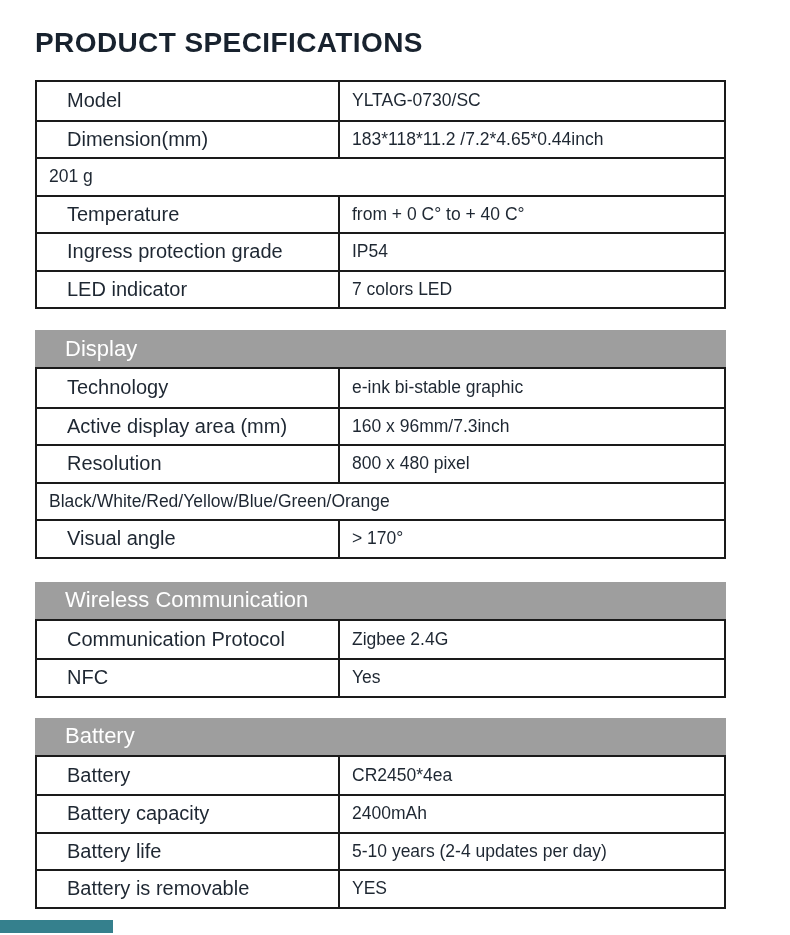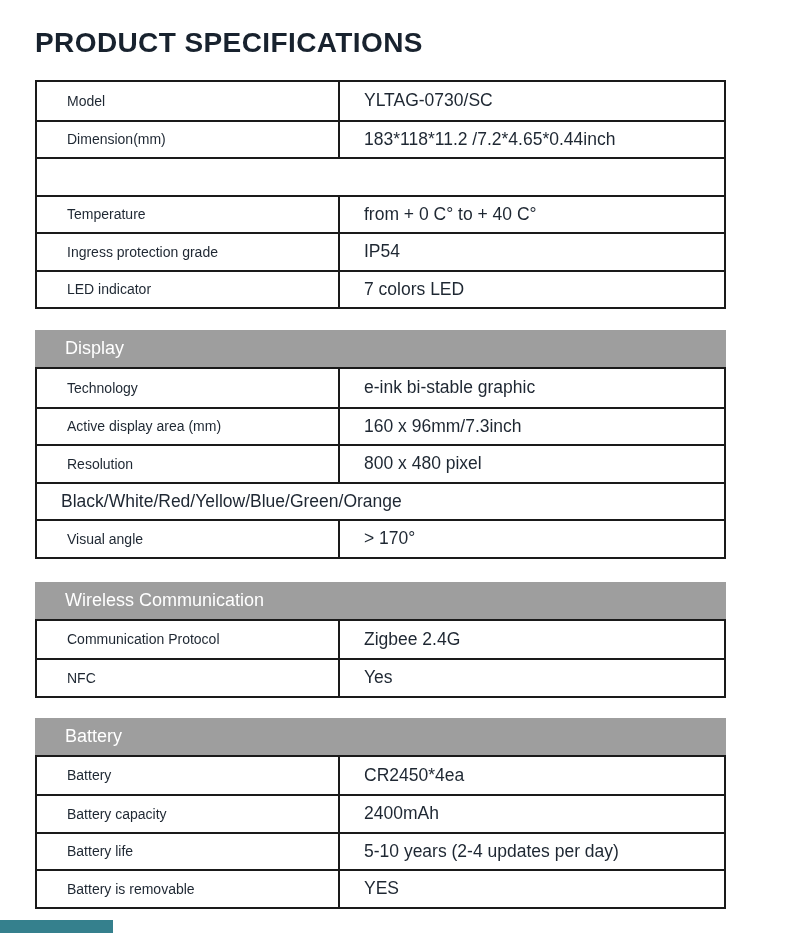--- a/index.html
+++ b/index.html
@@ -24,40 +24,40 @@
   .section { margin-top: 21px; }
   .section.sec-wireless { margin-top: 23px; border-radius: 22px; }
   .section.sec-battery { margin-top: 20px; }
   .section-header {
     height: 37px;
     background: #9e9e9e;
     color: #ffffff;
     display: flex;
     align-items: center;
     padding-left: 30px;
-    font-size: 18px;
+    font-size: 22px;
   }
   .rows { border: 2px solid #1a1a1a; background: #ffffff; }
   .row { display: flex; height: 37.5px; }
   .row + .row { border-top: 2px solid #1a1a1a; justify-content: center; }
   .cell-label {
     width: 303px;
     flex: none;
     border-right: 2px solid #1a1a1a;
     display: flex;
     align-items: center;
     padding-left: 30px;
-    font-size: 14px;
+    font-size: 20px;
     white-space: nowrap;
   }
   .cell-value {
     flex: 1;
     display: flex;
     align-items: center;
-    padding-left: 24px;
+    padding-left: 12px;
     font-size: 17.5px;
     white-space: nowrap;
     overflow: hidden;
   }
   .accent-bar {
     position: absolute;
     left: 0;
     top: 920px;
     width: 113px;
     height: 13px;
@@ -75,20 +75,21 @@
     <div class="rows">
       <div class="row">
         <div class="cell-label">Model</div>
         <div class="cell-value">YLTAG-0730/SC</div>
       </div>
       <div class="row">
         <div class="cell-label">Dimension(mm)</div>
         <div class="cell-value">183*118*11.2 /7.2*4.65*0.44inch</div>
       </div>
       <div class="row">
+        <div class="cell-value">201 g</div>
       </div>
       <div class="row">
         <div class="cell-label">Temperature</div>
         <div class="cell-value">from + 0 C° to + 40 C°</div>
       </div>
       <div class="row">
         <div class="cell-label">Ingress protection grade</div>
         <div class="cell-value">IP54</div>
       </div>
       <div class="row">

□ □ □ □

● **What the task requires**:
Search the data above for the string "left". Report every line where it is found.

● **Output below**:
     padding-left: 30px;
     padding-left: 30px;
-    padding-left: 24px;
+    padding-left: 12px;
     left: 0;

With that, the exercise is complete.